Many other workers along Walmart’s supply chain have followed suit and called on the company to address working conditions. In 2012, Mexican guestworkers at a Walmart-contracted crawfish processing plant in Louisiana went on strike after being beaten and required to work 24-hour shifts. They were threatened with deportation if they spoke up and faced what the New York Times described as “forced labor on American shores.” Walmart attempted to cover up the abuse and falsely claimed they were “unable to substantiate” the workers’ allegations. But thanks to the workers — no doubt emboldened by César Chávez and the history of farmworker justice — the contractor was eventually found guilty for willful violations of labor law and fined by the Department of Labor.
The abuse doesn’t end there. A few months later, workers at a Walmart-contracted warehouse outside of Los Angeles took action to protest a lack of drinking water, extreme heat and other dangerous conditions. Following in the footsteps of the UFW, the workers staged a 50-mile “pilgrimage” from the warehouses to downtown Los Angeles. Members of the UFW even joined the march to call on Walmart to address safety in its warehouses.
Despite Chávez’s meaningful work securing core protections for farmworkers, today’s farmworkers still face unsafe working conditions, weak labor laws, and insufficient wages. Men and women who pick our produce earn an average of $10,000 to $12,000 per year and are twice as likely as other workers to live below the poverty line.
Of course, these low wages are what keep prices artificially low at Walmart — just as they kept the cost of grapes and other foods low in Chávez’s time. Even if the full cost of lifting wages were passed onto consumers, retail price increases would be negligible. In fact, one study suggestedthat raising farmworker wages above the poverty level would cost American households an average of just $38 per year. Another economist found that if Walmart increased its associates pay to $10.10 — which is the rate increase mandated by the Fair Minimum Wage Act under debate in Congress right now — the cost of products like a DVD would increase by a penny if the company passed labor costs directly to consumers. Even a senior editor at Forbes magazine wrote recently that Walmart can afford to give its low-wage workers a 50 percent raise, it just chooses not to. But these increases would be a small price to pay for a massive boost to the working poor, as well as our economy.

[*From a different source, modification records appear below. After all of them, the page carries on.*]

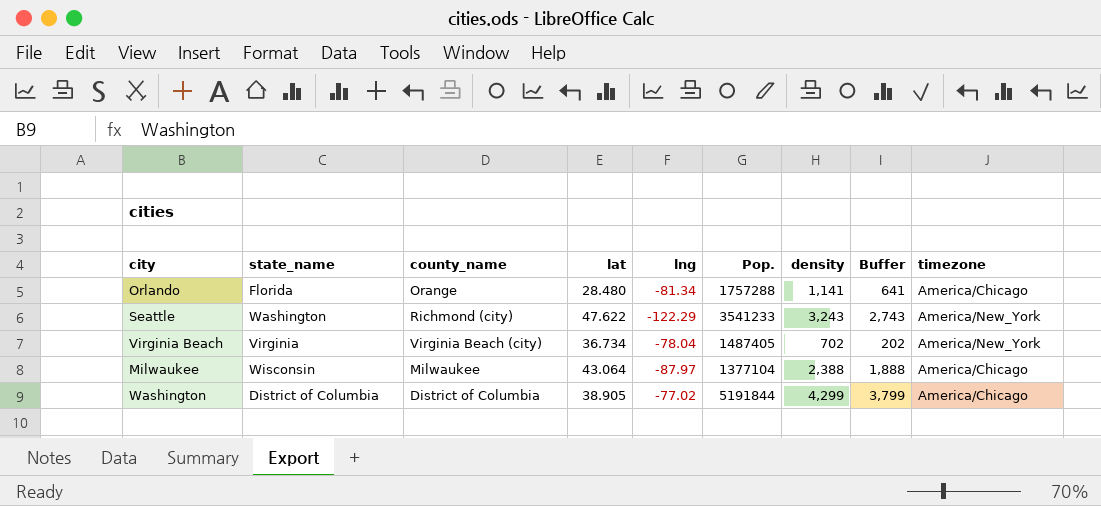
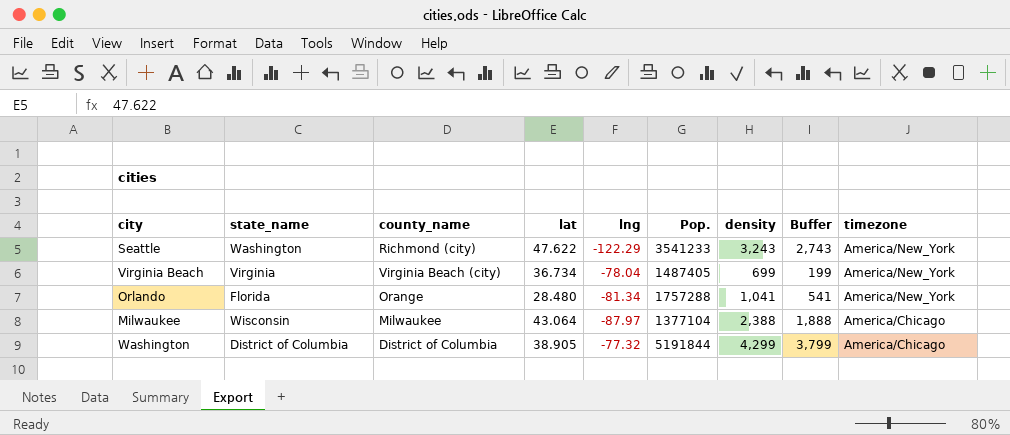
row order: none -> timezone descending
Virginia Beach | density: 702 -> 699
Virginia Beach | Buffer: 202 -> 199
Orlando | density: 1,141 -> 1,041
Orlando | Buffer: 641 -> 541
Orlando | timezone: America/Chicago -> America/New_York
Washington | lng: -77.02 -> -77.32

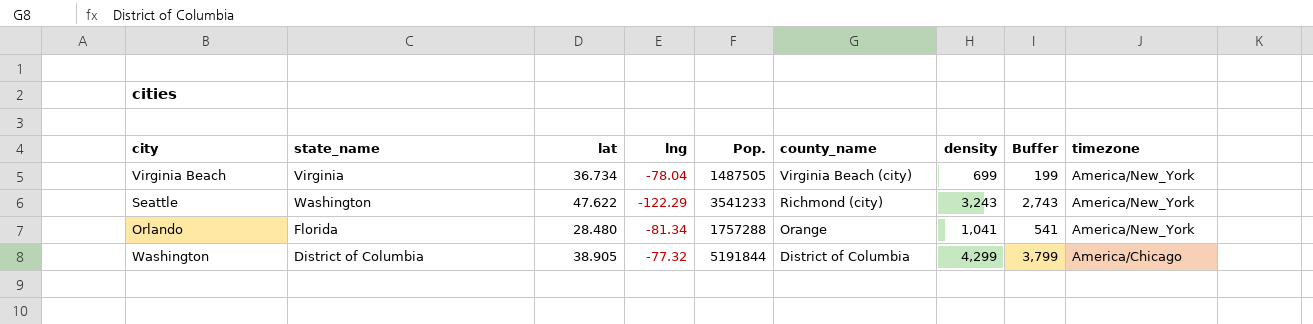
row order: timezone descending -> county_name descending
column county_name | position: 3 -> 6
row Milwaukee: Wisconsin | Milwaukee | 43.064 | -87.97 | 1377104 | 2,388 | 1,888 | America/Chicago -> none
Virginia Beach | Pop.: 1487405 -> 1487505

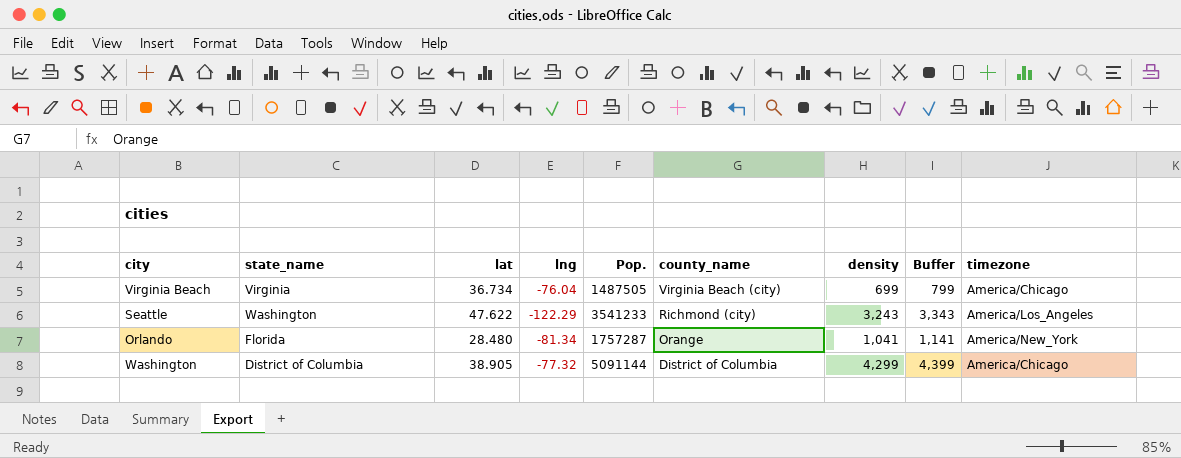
column Buffer | formula: [density] - 500 -> [density] + 100
Virginia Beach | lng: -78.04 -> -76.04
Virginia Beach | timezone: America/New_York -> America/Chicago
Seattle | timezone: America/New_York -> America/Los_Angeles
Orlando | Pop.: 1757288 -> 1757287
Washington | Pop.: 5191844 -> 5091144

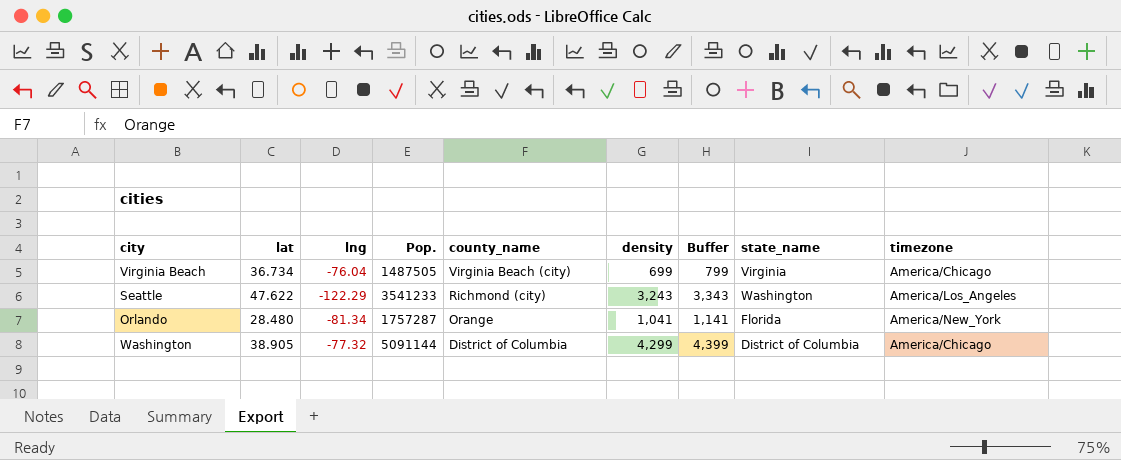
column state_name | position: 2 -> 8

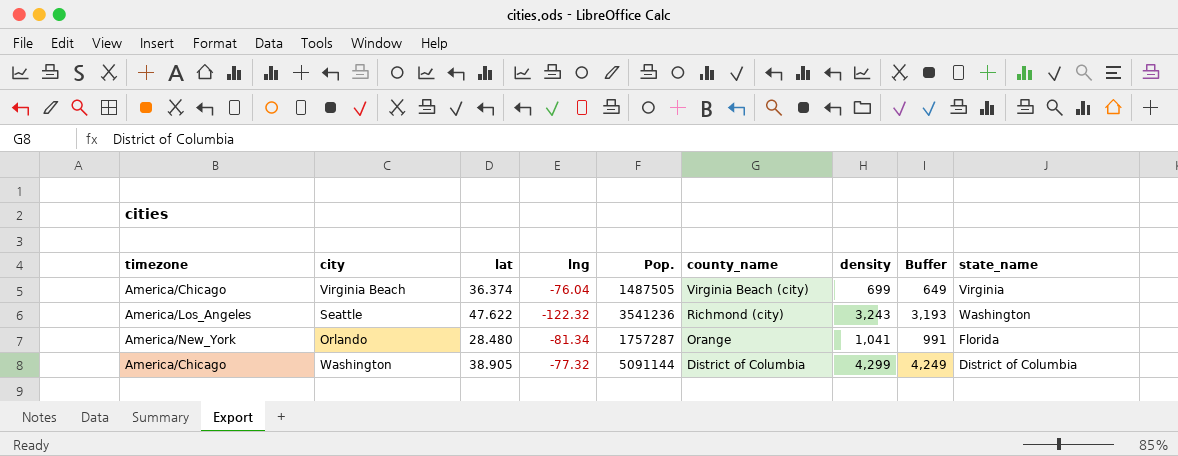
column timezone | position: 9 -> 1
column Buffer | formula: [density] + 100 -> [density] - 50
Virginia Beach | lat: 36.734 -> 36.374
Seattle | lng: -122.29 -> -122.32
Seattle | Pop.: 3541233 -> 3541236

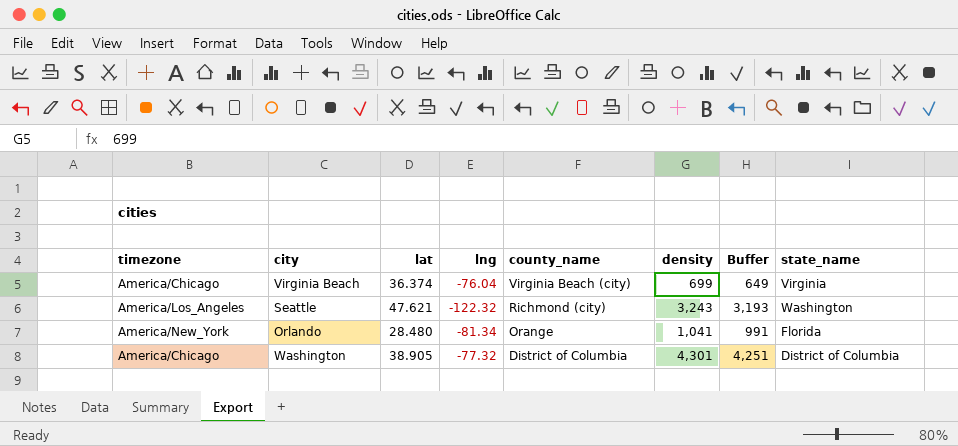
column Pop. | position: 5 -> none
Seattle | lat: 47.622 -> 47.621
Washington | density: 4,299 -> 4,301
Washington | Buffer: 4,249 -> 4,251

When César Chávez launched his first 25-day fast in 1968, he said, “Those who oppose our cause are rich and powerful, and they have many allies in high places. We are poor. Our allies are few. But we have something the rich do not own. We have our own bodies and spirits and the justice of our cause as our weapons.”
Today, that spirit of César Chávez’s inspiring, creative civil disobedience lives on through the brave activism of Walmart associates and workers along its supply chain, including farmworkers, immigrant workers and their supporters who are challenging corporations and special interests. By walking off the job, organizing mass protests, fasting and speaking to the press, they are putting pressure on low-road corporations to change their exploitative practices.
There are critics who argue that Walmart cannot be challenged, just as there were similar cynics who dismissed the farmworkers’ fasts, boycotts and tenacity. By making the UFW’s cause everyone’s cause, Chávez’s fight ultimately led to significant advancements for farmworkers. Transforming labor practices for workers in Walmart stores and along the supply chain is no different. Walmart recognizes its power in the workplace and in the market. If more of us can harness the lessons of César Chávez, we’ll reclaim our power to change Walmart and reclaim our jobs, our communities and our economy.